AI-Generated Image Detection: An Empirical Study and Future Research Directions

Authors: Nusrat Tasnim, Kutub Uddin, Khalid Mahmood Malik

Published: 2025-11-04 18:13:48+00:00

AI Summary

This paper introduces a unified benchmarking framework for systematically evaluating AI-generated image detection methods under controlled and reproducible conditions. The study benchmarks ten state-of-the-art forensic methods across seven public datasets (GAN and diffusion) using multiple metrics and interpretability techniques like Grad-CAM. The findings reveal substantial variability in generalization capabilities, underscoring the limitations of current forensic approaches and guiding future research toward more robust solutions.

Abstract

The threats posed by AI-generated media, particularly deepfakes, are now raising significant challenges for multimedia forensics, misinformation detection, and biometric system resulting in erosion of public trust in the legal system, significant increase in frauds, and social engineering attacks. Although several forensic methods have been proposed, they suffer from three critical gaps: (i) use of non-standardized benchmarks with GAN- or diffusion-generated images, (ii) inconsistent training protocols (e.g., scratch, frozen, fine-tuning), and (iii) limited evaluation metrics that fail to capture generalization and explainability. These limitations hinder fair comparison, obscure true robustness, and restrict deployment in security-critical applications. This paper introduces a unified benchmarking framework for systematic evaluation of forensic methods under controlled and reproducible conditions. We benchmark ten SoTA forensic methods (scratch, frozen, and fine-tuned) and seven publicly available datasets (GAN and diffusion) to perform extensive and systematic evaluations. We evaluate performance using multiple metrics, including accuracy, average precision, ROC-AUC, error rate, and class-wise sensitivity. We also further analyze model interpretability using confidence curves and Grad-CAM heatmaps. Our evaluations demonstrate substantial variability in generalization, with certain methods exhibiting strong in-distribution performance but degraded cross-model transferability. This study aims to guide the research community toward a deeper understanding of the strengths and limitations of current forensic approaches, and to inspire the development of more robust, generalizable, and explainable solutions.


Key findings
Evaluations showed substantial variability in performance, with certain methods demonstrating strong in-distribution results but degraded cross-model transferability. C2PClip consistently achieved high accuracy, while generalization across diverse, unseen generative models like the MNW dataset proved highly challenging for most methods.

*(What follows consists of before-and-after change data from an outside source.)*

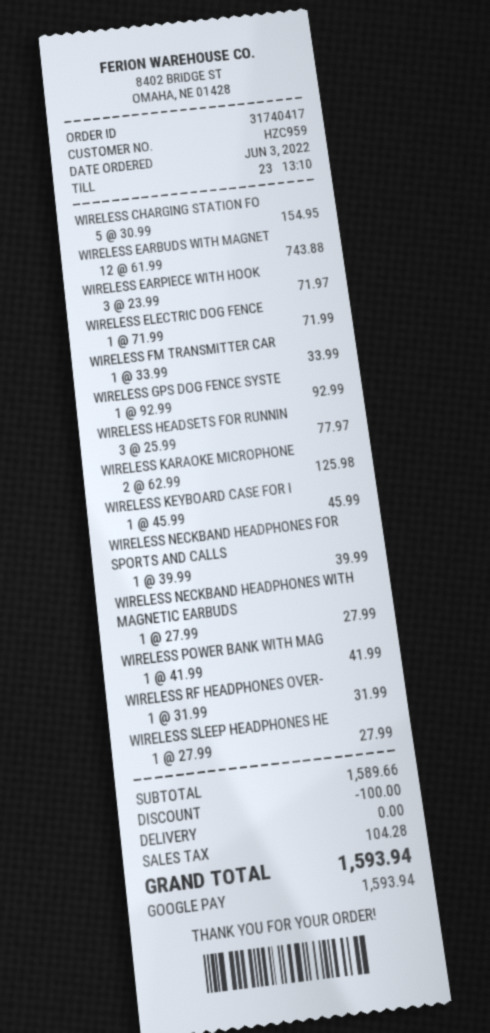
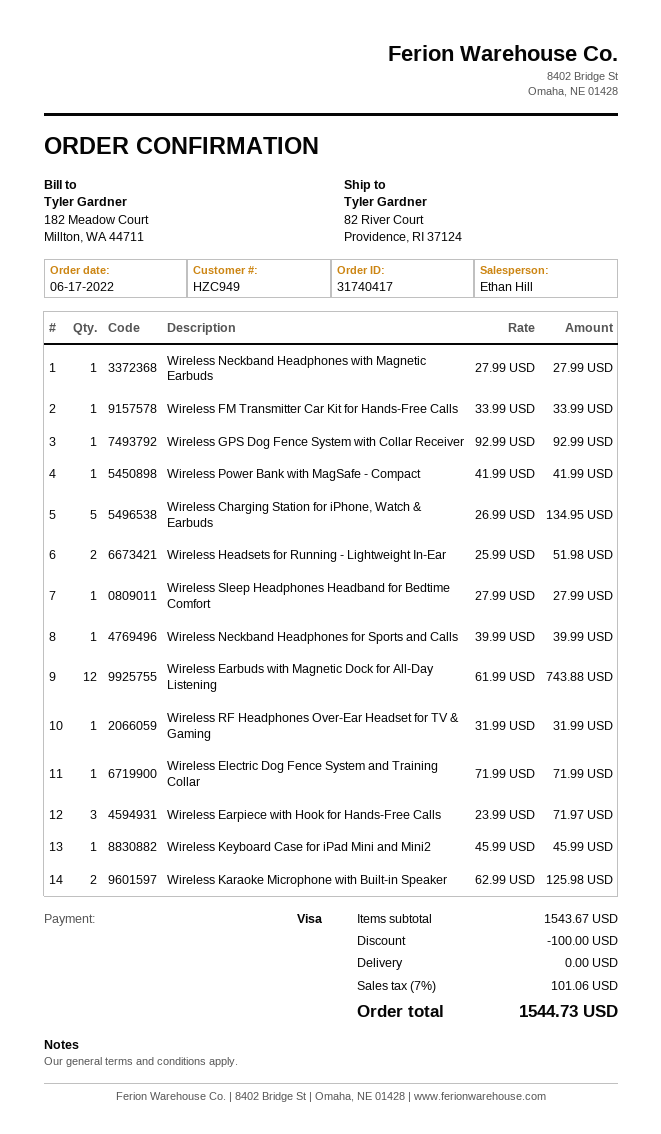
order date: 2022-06-03 -> 2022-06-17
customer number: HZC959 -> HZC949
payment method: Google Pay -> Visa
WIRELESS CHARGING STATION FO: 5 x 30.99 = 154.95 -> 5 x 26.99 = 134.95
WIRELESS HEADSETS FOR RUNNIN: 3 x 25.99 = 77.97 -> 2 x 25.99 = 51.98
subtotal: 1589.66 -> 1543.67
tax: 104.28 -> 101.06
total: 1593.94 -> 1544.73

The study also highlighted biases in decision-making among models, often skewing results toward either the real or deepfake class.
Approach
The authors established a unified benchmarking framework to systematically evaluate ten SoTA image detection methods across seven diverse GAN and diffusion datasets. They tested methods under three training protocols (scratch, frozen, and fine-tuned) and utilized multiple metrics (ACC, AP, ROC-AUC) and explainability tools (Grad-CAM, confidence curves) to analyze generalization and robustness.
Datasets
ForenSyn, ForenSynthsCh, Diffusion1KStep, DIRE, GAN, UClipiffusion, MNW (Microsoft Northwestern Witness)
Model(s)
CNND, LGrad, NPR, UClip (based on CLIP), RClip (based on CLIP), FatF (FatFormer), RINE (based on CLIP), UpConv, FreqNet, C2PClip (based on CLIP)
Author countries
South Korea, USA